Technology has been tremendously successful in classification tasks in other domains and has become essential to filtering spam for example. However, the task of discriminating between real and fake news is extremely challenging from a technical standpoint and arguably an intractable problem given the current technological landscape and the state of research in NLP and ML. Therefore, designing a "magic classifier" that could perform as well as state-of-the-art spam filters to counter fake news seemed unrealistic.
That being said, we realized that the accuracy of the classifier for news "sorting" was only important if you were trying to draw an absolute line between fact and fiction. We think that addressing people's mentality when faced with information is the first step in truly mitigating the effects of fake news. For this reason, at the outset of this weekend, we were aiming to create an application that questioned news that seemed implausible rather than categorically stating that a given article was non-factual.
What it does
Our project is a Google Chrome extension that parses websites that you browse, while simultaneously querying the Bing Search API to develop a "on-the-fly" cluster that we could use as a "ground truth" metric. This was aimed to address the lack of external context of current language-based approaches to detect fake news. We then forwarded this cluster of articles on the same topic along with the target article to our server, where we used NLP and ML techniques to determine if the target article was likely to contain fake news or not. We highlighted salient sentences in the article and provided related searches in articles we considered to be "at risk" of being fake. This same sort of warning came when we detected strong bias or opinion in an article, regardless of whether it was positive or negative.
How we built it
The Google Chrome extension parsed the website you visit and passed on this information to the backend that performed detailed analysis on the text and the cluster of news articles.
We based this evaluation on 3 metrics:
We used a trigram language model along with a word frequency distribution to determine which sentences in the group of articles were the most salient. This allowed us to reduce the amount of noise that we had to deal with when making inferences. The algorithm we used was loosely based on the SUM-BASIC algorithm.
We them modelled these salient sentences using the pretrained word2vec embeddings (trained on Google News dataset of about 100M words). These word vectors allowed us to model semantic relationships between the articles. We compared the similar between the most salient sentences in the articles of the cluster - using their cosine similarity as a baseline. If the target article was significantly more dissimilar in relation with the difference observed within the cluster, we would expect the target article to likely contain non-factual or at least highly biased content.
To build on that last aspect, opinion in a news article that is not an editorial is often a good sign of "fake news". In order to increase the robustness of our analysis, we used Google's Natural Language API to do sentiment analysis on the target article. However, we were not as interested in whether the article was reflecting positive or negative sentiment, rather we cared whether the bias was strong, regardless of whether it was good or bad.

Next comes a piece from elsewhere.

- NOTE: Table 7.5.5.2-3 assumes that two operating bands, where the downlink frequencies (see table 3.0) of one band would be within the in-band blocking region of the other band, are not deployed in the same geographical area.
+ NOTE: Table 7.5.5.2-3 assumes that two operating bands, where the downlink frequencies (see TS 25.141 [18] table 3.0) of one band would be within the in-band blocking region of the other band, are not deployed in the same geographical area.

Combining these three metrics together, we would highlight the salient sentences that our algorithm suggested could be false and provided links to related articles. This follows the original idea of making people start to ask questions rather than simply classifying this as white and black.
Given that the compute power required to do this sort of analysis was beyond the scope of "normal" server instances, we had to use a distributed system to host our extension. In other words, we had a server dedicated to the NLP analysis with the other to servicing the extension's requests.
Challenges we ran into
The large amount of latency that was associated with performing complex analysis on the text data meant that there was a long delay between the initial loading of a webpage and the results that were returned to the webpage.

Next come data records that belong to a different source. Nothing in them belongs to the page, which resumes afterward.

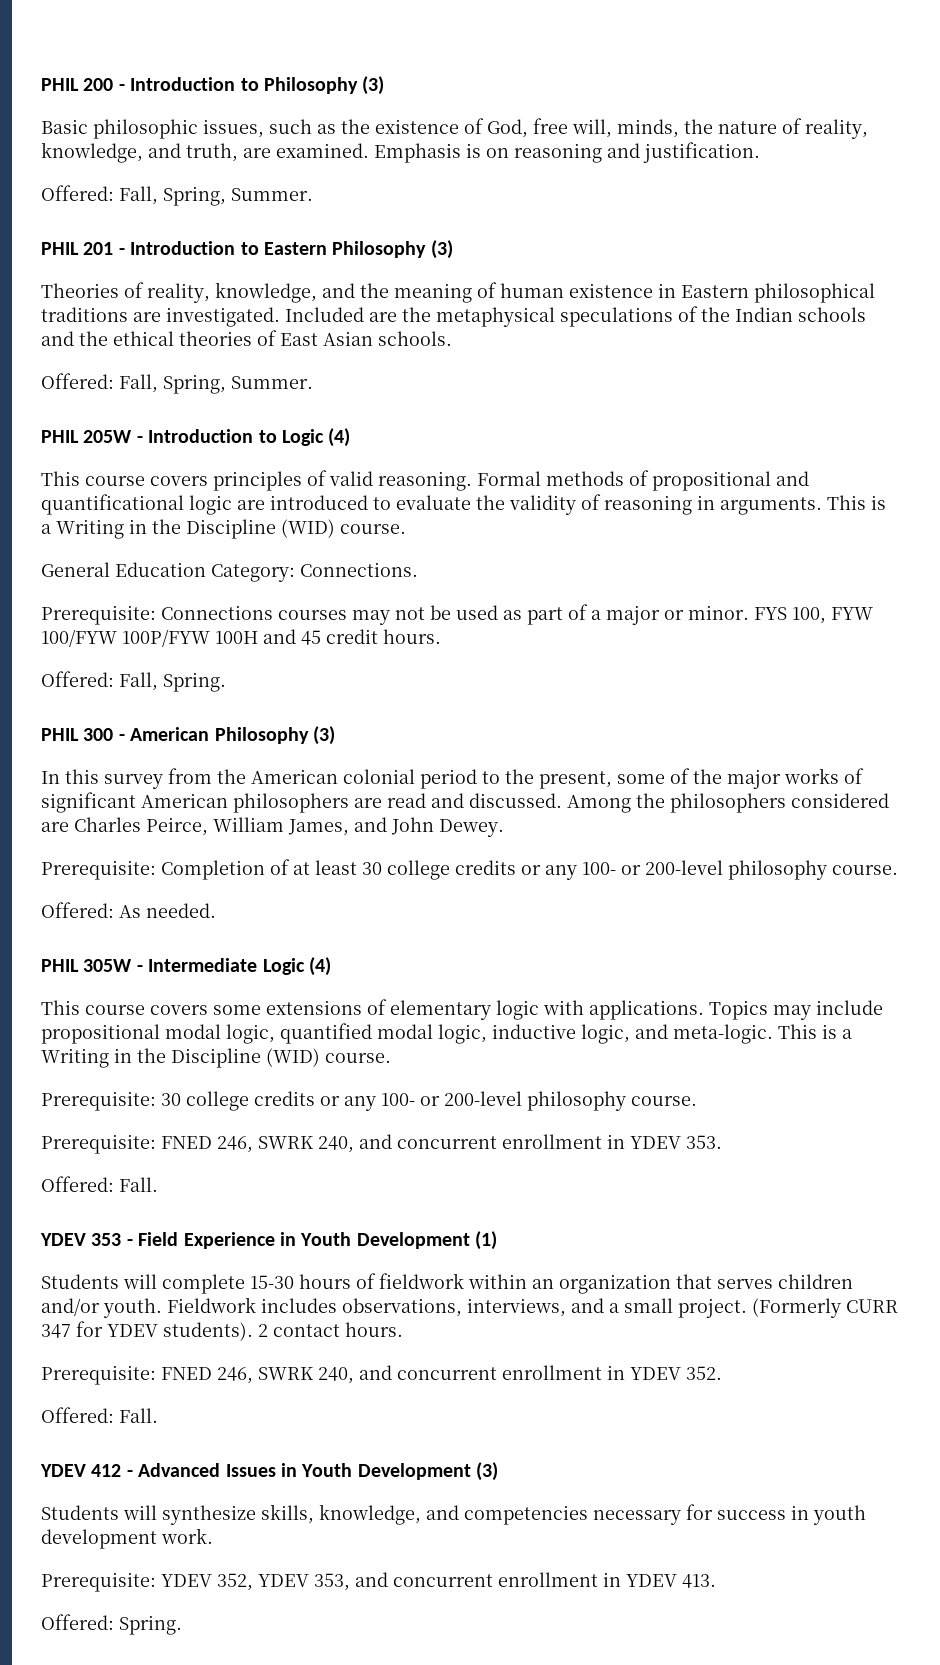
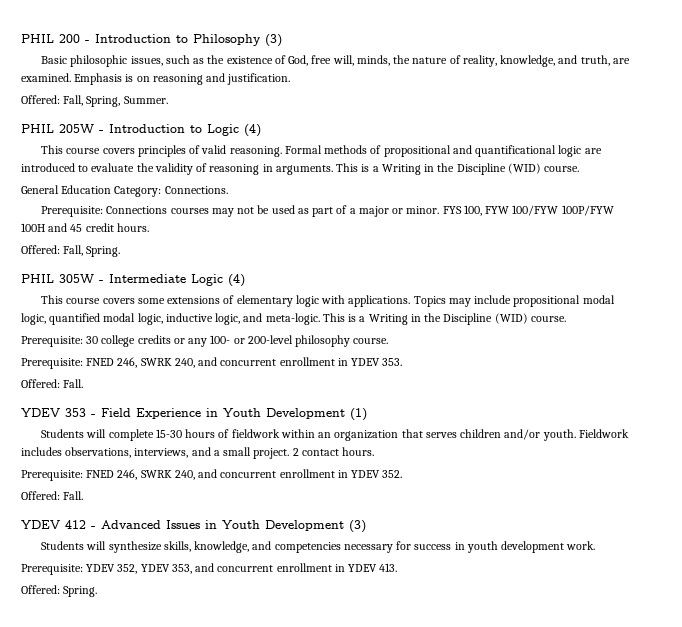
- PHIL 201 - Introduction to Eastern Philosophy (3)
- Theories of reality, knowledge, and the meaning of human existence in Eastern philosophical traditions are investigated. Included are the metaphysical speculations of the Indian schools and the ethical theories of East Asian schools.
- Offered: Fall, Spring, Summer.
- PHIL 300 - American Philosophy (3)
- In this survey from the American colonial period to the present, some of the major works of significant American philosophers are read and discussed. Among the philosophers considered are Charles Peirce, William James, and John Dewey.
- Prerequisite: Completion of at least 30 college credits or any 100- or 200-level philosophy course.
- Offered: As needed.
- (Formerly CURR 347 for YDEV students).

The distributed system and the use of many different technologies created a heterogeneous system that was challenging to coordinate smoothly.
The heterogeneity of the internet made it difficult to standardize the web parsing - which then increased the difficulty of doing more advanced analysis by increasing the amount of noise.
Accomplishments that we're proud of
We think that the underlying premise behind creating an app that made the reader question rather than imposing a decision.
We integrated current and relevant ML and NLP techniques to perform inference on a difficult task.
We managed to coordinate an extremely heterogenous mix of technologies.
What we learned
Combining lots of technologies is not an easy task. It required a lot of less-than-optimal workarounds that while functional, are not robust and high-performing. Heterogeneity is difficult to deal with in tech!
What's next for Fake News Detector
Optimizing the speed of inference and increasing the complexity of the classification by using more advanced statistical models such as LSTMs, which require lots of time and effort to train and gather data.